4) Runtime hierarchy and utility usage

CodeMode hierarchy:

explore()
generate_spec()
validate_and_fix_spec()
validate_expected_values()
inject_missing_error_cases()
inject_durations() (optional)
validation/refinement with RunEvals

Utilities used:

build_call_code
build_failure_context
validate_and_fix_spec
validate_expected_values
inject_missing_error_cases
inject_durations

5) Cost Manager

Generation/run cost tracking was added for CodeMode.
Features:
- generation_id and run_id lifecycle management,
- step-level usage/cost recording,
- model price resolution (genai-prices or costs.yml),
- atomic/locked JSON persistence,
- generation-level and run-level totals,
- status tracking: running/completed/failed.
The CLI costs command now supports list/by-generation/by-run views.

6) Serializer syntax and YAML-native serializer registry

Top-level serializers registry support was added at EvalsFile level.
Per-eval serializer references are now supported via serializer:.
SerializerSpec was clarified with one-of behavior:
- schema (string or dict)
- serializer (callable import path)
- not both at the same time.
Runtime resolver additions:
- import-path resolution,
- cached imports (_import_path_cached),
- per-eval resolution (_resolve_yaml_serializer_entry).
Precedence between programmatic serializer maps and YAML serializer registry was defined.

7) Spec model / Exploration model separation

Model separation in CodeModeGenerator constructor was formalized:
- spec_model
- exploration_model
use_model_spec output mode was clarified:
- use_model_spec=True: structured output mode (schema/model output via EvalsBundle)
- use_model_spec=False: YAML string output mode (via EvalsSource.yaml_spec)
HIGHLY RECOMMENDED TO KEEP use_model_spec=False.
Model resolution order and env fallback logic were added.
Cost tracking now supports separate model usage across separate steps.

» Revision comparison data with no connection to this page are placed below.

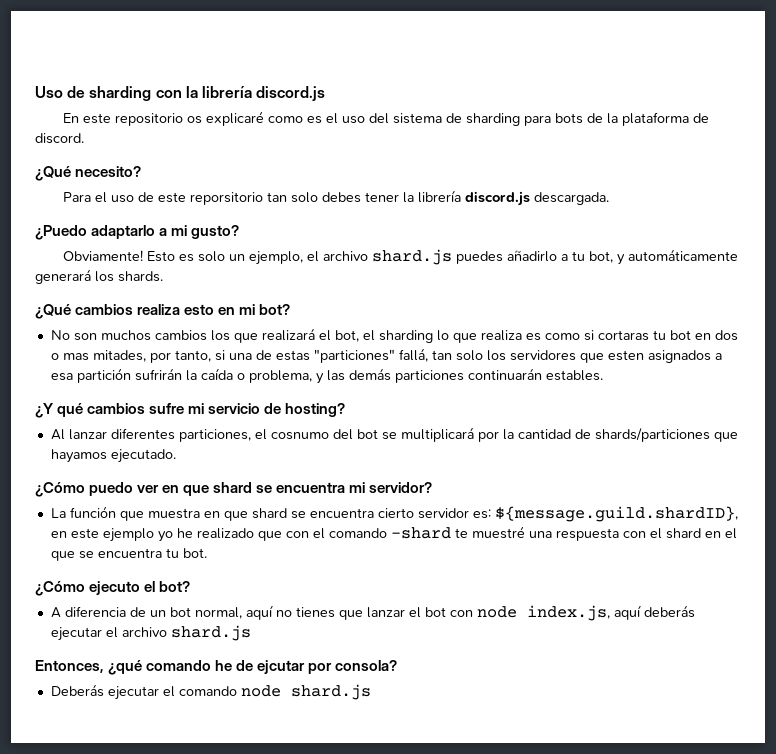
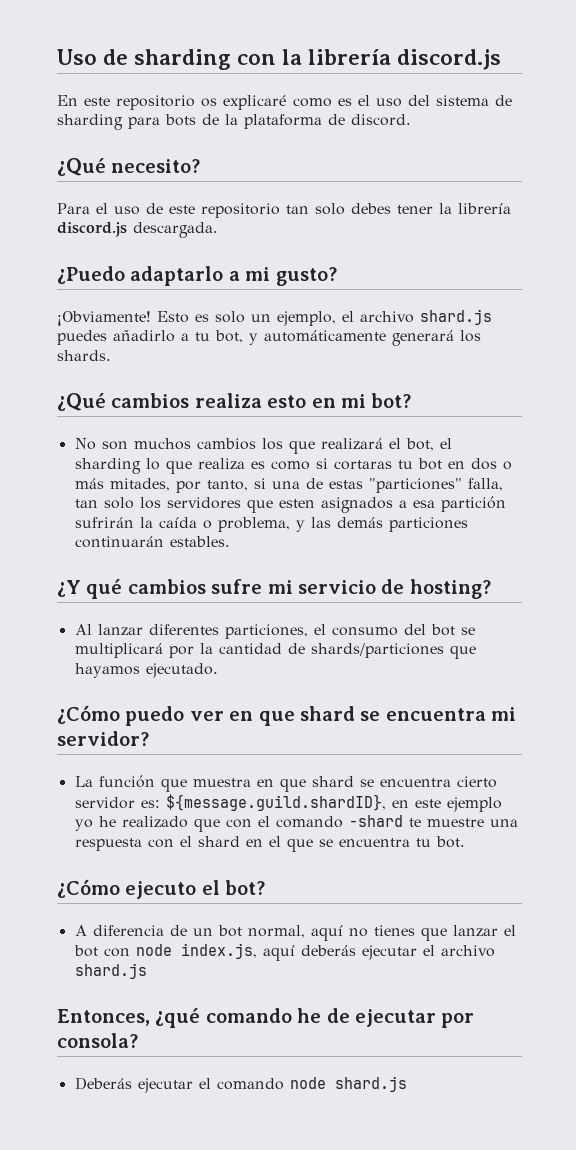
- Para el uso de este reporsitorio tan solo debes tener la librería discord.js descargada.
+ Para el uso de este repositorio tan solo debes tener la librería discord.js descargada.
- Obviamente!
+ ¡Obviamente!
- No son muchos cambios los que realizará el bot, el sharding lo que realiza es como si cortaras tu bot en dos o mas mitades, por tanto, si una de estas "particiones" fallá, tan solo los servidores que esten asignados a esa partición sufrirán la caída o problema, y las demás particiones continuarán estables.
+ No son muchos cambios los que realizará el bot, el sharding lo que realiza es como si cortaras tu bot en dos o más mitades, por tanto, si una de estas "particiones" falla, tan solo los servidores que esten asignados a esa partición sufrirán la caída o problema, y las demás particiones continuarán estables.
- Al lanzar diferentes particiones, el cosnumo del bot se multiplicará por la cantidad de shards/particiones que hayamos ejecutado.
+ Al lanzar diferentes particiones, el consumo del bot se multiplicará por la cantidad de shards/particiones que hayamos ejecutado.
- La función que muestra en que shard se encuentra cierto servidor es: ${message.guild.shardID}, en este ejemplo yo he realizado que con el comando -shard te muestré una respuesta con el shard en el que se encuentra tu bot.
+ La función que muestra en que shard se encuentra cierto servidor es: ${message.guild.shardID}, en este ejemplo yo he realizado que con el comando -shard te muestre una respuesta con el shard en el que se encuentra tu bot.
- Entonces, ¿qué comando he de ejcutar por consola?
+ Entonces, ¿qué comando he de ejecutar por consola?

8) Adding executor/fallback executor to utilities

Utility flows were updated to accept executor and fallback executor parameters.
Monty -> Default fallback behavior was generalized in execution-aware paths.
Executor behavior was centralized across run_evals and validation stages.

9) YAML schema generator

Runtime-model-driven schema generation was improved:
- supports top-level fixtures + serializers,
- preserves function-level EvalsMapValue behavior.
Schema cache strategy was updated:
- content-hash-based filename (reduces stale editor cache issues).
File header updates are handled safely via materialize_yaml_with_schema_header.

10) CLI komutları: schema, costs

vowel schema :
- update schema header after YAML + pydantic validation
vowel schema --create [path]:
- direct schema JSON generation
vowel costs:
- --list
- --by-generation
- --by-run
- --generation
- --run

11) module.function -> function alias support

Alias support was added for programmatic mapping resolution:
- function map
- serializer schema map
- serializer function map
Behavior:
- exact match first,
- short-name fallback,
- explicit error for ambiguous reverse short-name mapping.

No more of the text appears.